# Introduction to NoSql - MongoDB
Agenda today:
- Introduction to nosql and different types of non-relational databases
- Working with MongoDB 
    - Creating a database and inserting entries 
    - Working on acquiring Tweets and store them in a MongoDB

## Part I. What is NoSql Databases?
SQL databases store _tables_ with rows and columns, and NoSQL databases store non-relational data in _document_ formats. The differences between them are rooted in the way they are designed, which data types they support, and how they store them. Relational databases are relationally structured entities, usually representing a real-world object; for example, a person or shopping cart details. Non-relational databases are document-structured and distributed, holding information in a folder-like Hierarchy which holds the data in an unstructured format. 
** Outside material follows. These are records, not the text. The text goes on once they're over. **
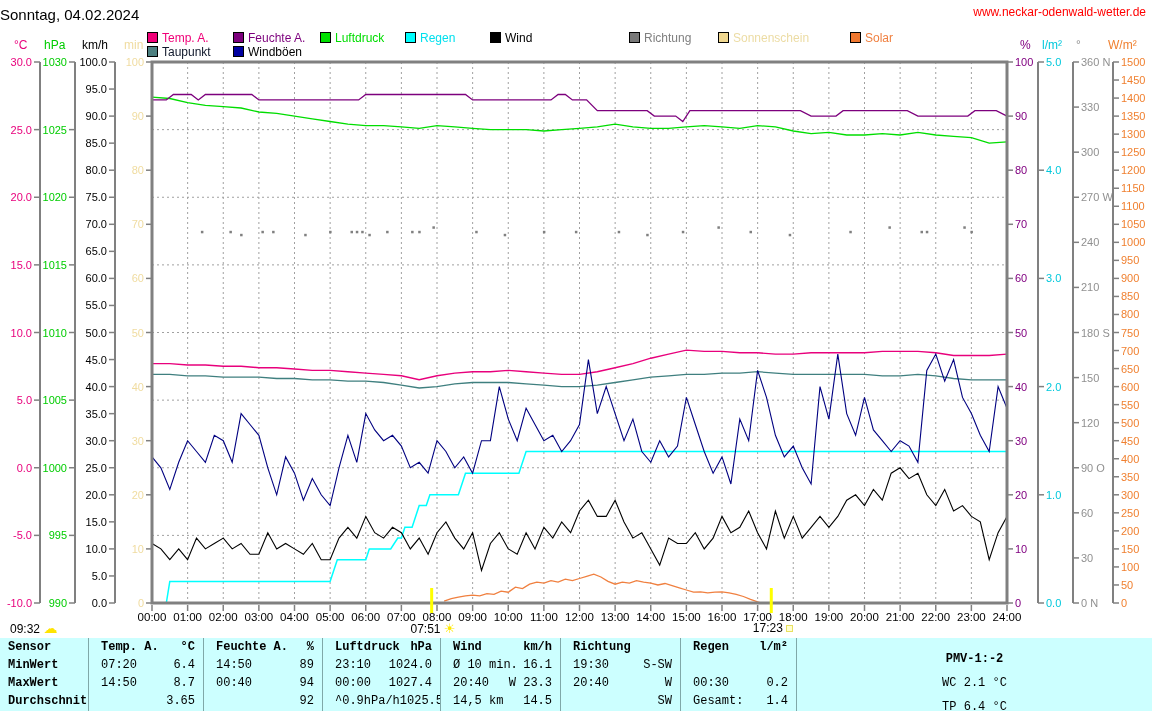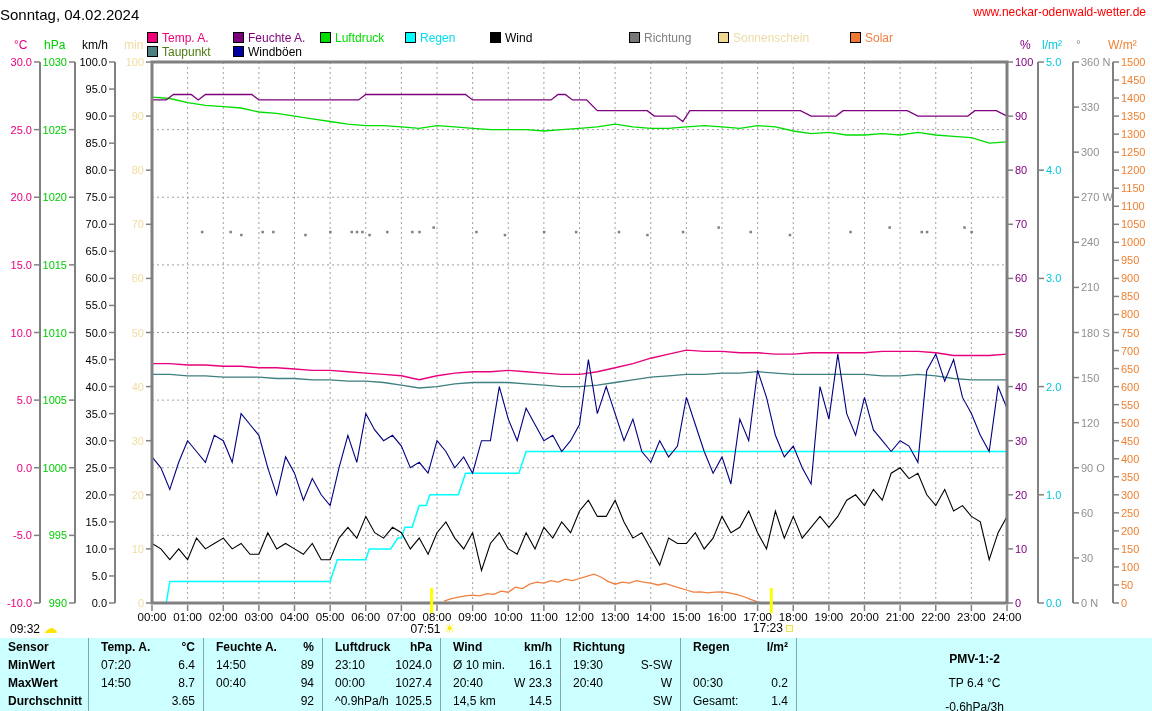--- a/index.html
+++ b/index.html
@@ -11,41 +11,41 @@
   .legend-item .sq { display:inline-block; width:11px; height:11px; border:1px solid #000; vertical-align:-1px; margin-right:4px; }
   .axis-header { position:absolute; font-size:12px; }
   .chart-svg { position:absolute; top:0; left:0; }
   .suntime { position:absolute; font-size:12px; color:#000; white-space:nowrap; }
   .sun-glyph { color:#ffe800; font-size:13px; }
   .set-sq { display:inline-block; width:7px; height:7px; border:1px solid #e8e060; background:#ffffd0; }
   .cloud-glyph { color:#ffe400; font-size:14px; }
   .wtable { position:absolute; left:0; top:638px; width:1152px; height:73px; background:#ccffff; display:grid; font-size:12px; color:#000; }
   .wcol { border-left:1px solid #7fa8a8; overflow:hidden; }
   .wcol:first-child { border-left:none; }
-  .wrow { height:18px; line-height:18px; display:flex; justify-content:space-between; padding:0 8px 0 12px; white-space:nowrap; }
+  .wrow { height:18px; line-height:18px; display:flex; justify-content:space-between; padding:0 8px 0 12px; white-space:nowrap;font-family:Liberation Mono, monospace; }
   .wrow.hdr, .wrow .u, .lblcol .wrow { font-weight:bold; }
   .lblcol .wrow { padding-left:8px; }
   .ctr .wrow { justify-content:center; padding:12px 4px; }
 </style>
 </head>
 <body>
 
 <div class="page">
   <div class="title">Sonntag, 04.02.2024</div>
   <a class="url" href="#">www.neckar-odenwald-wetter.de</a>
   <div id="legend">
       <div class="legend-item" style="left: 147px; top: 31px; color: rgb(240, 0, 120);"><span class="sq" style="background: rgb(240, 0, 120);"></span><span>Temp. A.</span></div>
       <div class="legend-item" style="left: 233px; top: 31px; color: rgb(125, 0, 125);"><span class="sq" style="background: rgb(125, 0, 125);"></span><span>Feuchte A.</span></div>
       <div class="legend-item" style="left: 320px; top: 31px; color: rgb(0, 221, 0);"><span class="sq" style="background: rgb(0, 224, 0);"></span><span>Luftdruck</span></div>
       <div class="legend-item" style="left: 405px; top: 31px; color: rgb(0, 224, 238);"><span class="sq" style="background: rgb(0, 255, 255);"></span><span>Regen</span></div>
       <div class="legend-item" style="left: 490px; top: 31px; color: rgb(0, 0, 0);"><span class="sq" style="background: rgb(0, 0, 0);"></span><span>Wind</span></div>
       <div class="legend-item" style="left: 629px; top: 31px; color: rgb(128, 128, 128);"><span class="sq" style="background: rgb(120, 120, 120);"></span><span>Richtung</span></div>
       <div class="legend-item" style="left: 718px; top: 31px; color: rgb(236, 220, 164);"><span class="sq" style="background: rgb(240, 216, 144);"></span><span>Sonnenschein</span></div>
       <div class="legend-item" style="left: 803px; top: 31px; color: rgb(240, 128, 64); padding-left: 47px;"><span class="sq" style="background: rgb(240, 120, 48);"></span><span>Solar</span></div>
-      <div class="legend-item" style="left: 147px; top: 45px; color: #4d7c0f;"><span class="sq" style="background: rgb(77, 128, 128);"></span><span>Taupunkt</span></div>
+      <div class="legend-item" style="left: 147px; top: 45px; color: #0f172a;"><span class="sq" style="background: rgb(77, 128, 128);"></span><span>Taupunkt</span></div>
       <div class="legend-item" style="left: 233px; top: 45px; color: rgb(0, 0, 0);"><span class="sq" style="background: rgb(0, 0, 160);"></span><span>Windböen</span></div>
     </div>
   <div id="axis-headers">
       <div class="axis-header" style="left: 14px; top: 38px; color: rgb(232, 0, 124);">°C</div>
       <div class="axis-header" style="left: 44px; top: 38px; color: rgb(0, 204, 0);">hPa</div>
       <div class="axis-header" style="left: 82px; top: 38px; color: rgb(0, 0, 0);">km/h</div>
       <div class="axis-header" style="left: 124px; top: 38px; color: rgb(240, 220, 160);">min</div>
       <div class="axis-header" style="left: 1020px; top: 38px; color: rgb(128, 0, 128);">%</div>
       <div class="axis-header" style="left: 1042px; top: 38px; color: rgb(0, 200, 220);">l/m²</div>
       <div class="axis-header" style="left: 1076px; top: 38px; color: rgb(144, 144, 144);">°</div>
@@ -528,17 +528,18 @@
           <span>00:30</span>
           <span>0.2</span>
         </div>
         <div class="wrow">
           <span>Gesamt:</span>
           <span>1.4</span>
         </div>
       </div>
       <div class="wcol ctr">
         <div class="wrow hdr">PMV-1:-2</div>
+        <div class="wrow">WC 2.1 °C</div>
         <div class="wrow">TP 6.4 °C</div>
         <div class="wrow">-0.6hPa/3h</div>
       </div>
     </div>
 </div>
 
 </body></html>

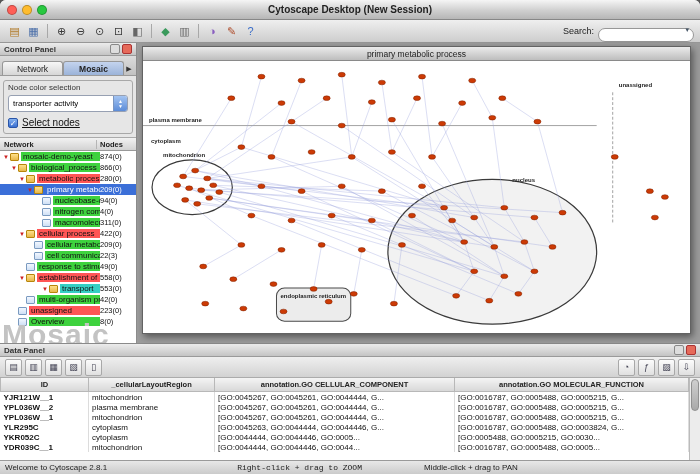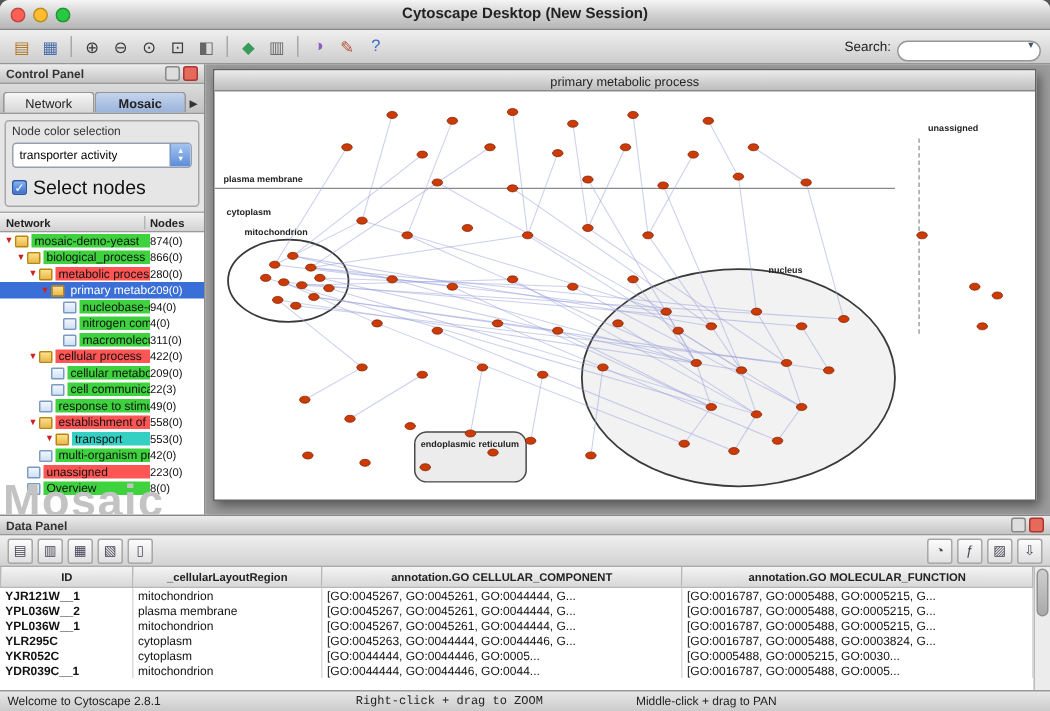--- a/index.html
+++ b/index.html
@@ -56,21 +56,21 @@
   .combo{height:15px;border:1px solid #97a0b2;border-radius:3px;background:#fff;display:flex;
          align-items:center;justify-content:space-between;font-size:8px;overflow:hidden;}
   .combo-text{padding-left:4px;white-space:nowrap;overflow:hidden;}
   .combo-btn{width:13px;height:100%;flex:none;background:linear-gradient(#a3c4f2,#5c8cd8);
              color:#fff;font-size:5px;line-height:5px;display:flex;flex-direction:column;
              align-items:center;justify-content:center;border-left:1px solid #7a95c0;}
   .checkbox-row{display:flex;align-items:center;gap:4px;margin-top:5px;}
   .checkbox{width:10px;height:10px;flex:none;border-radius:2px;border:1px solid #2a55a8;
             background:linear-gradient(#85b2f0,#3a6fd0);color:#fff;font-size:8px;line-height:9px;
             text-align:center;box-sizing:border-box;}
-  .checkbox-label{font-size:13px;color:#111;}
+  .checkbox-label{font-size:10px;color:#111;text-decoration:underline;}
   .tree-header{height:12px;flex:none;display:flex;align-items:center;
                background:linear-gradient(#f2f2f2,#d2d2d2);border-top:1px solid #aaa;
                border-bottom:1px solid #999;font-size:7.5px;font-weight:bold;color:#222;}
   .th-network{flex:1;padding-left:4px;border-right:1px solid #b5b5b5;}
   .th-nodes{width:36px;flex:none;padding-left:3px;}
   .tree{flex:1;background:#fff;overflow:hidden;position:relative;}
   .trow{height:11px;display:flex;align-items:center;font-size:8px;white-space:nowrap;color:#111;}
   .trow.selected{background:#3b6fd8;color:#fff;}
   .expander{width:8px;flex:none;font-size:6px;color:#cc2222;text-align:center;}
   .ticon{width:9px;height:8px;flex:none;border-radius:1px;margin-right:2px;box-sizing:border-box;}
@@ -270,21 +270,21 @@
               <span class="ticon page"></span>
               <span class="tlabel c-green">response to stimu...</span>
               <span class="tnodes">49(0)</span>
             </div>
             <div class="trow" style="padding-left: 18px;">
               <span class="expander">▼</span>
               <span class="ticon folder"></span>
               <span class="tlabel c-red">establishment of lo...</span>
               <span class="tnodes">558(0)</span>
             </div>
-            <div class="trow" style="padding-left: 29px;">
+            <div class="trow" style="padding-left: 41px;">
               <span class="expander">▼</span>
               <span class="ticon folder"></span>
               <span class="tlabel c-teal">transport</span>
               <span class="tnodes">553(0)</span>
             </div>
             <div class="trow" style="padding-left: 18px;">
               <span class="expander"></span>
               <span class="ticon page"></span>
               <span class="tlabel c-green">multi-organism pro...</span>
               <span class="tnodes">42(0)</span>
#### Reasons why we need NoSQL databases:
1. 1. Storing large volumes of data without structure. A NoSQL database doesn’t limit storable data types. Plus, you can add new types as business needs change.

2. 2. Using cloud computing and storage. Cloud-based storage is a great solution, but it requires data to be easily spread across multiple servers for scaling. Using affordable hardware on-site for testing and then for production in the cloud is what NoSQL databases are designed for.

3. 3. Rapid development. If you are developing using modern agile methodologies, a relational database will slow you down. A NoSQL database doesn’t require the level of preparation typically needed for relational databases.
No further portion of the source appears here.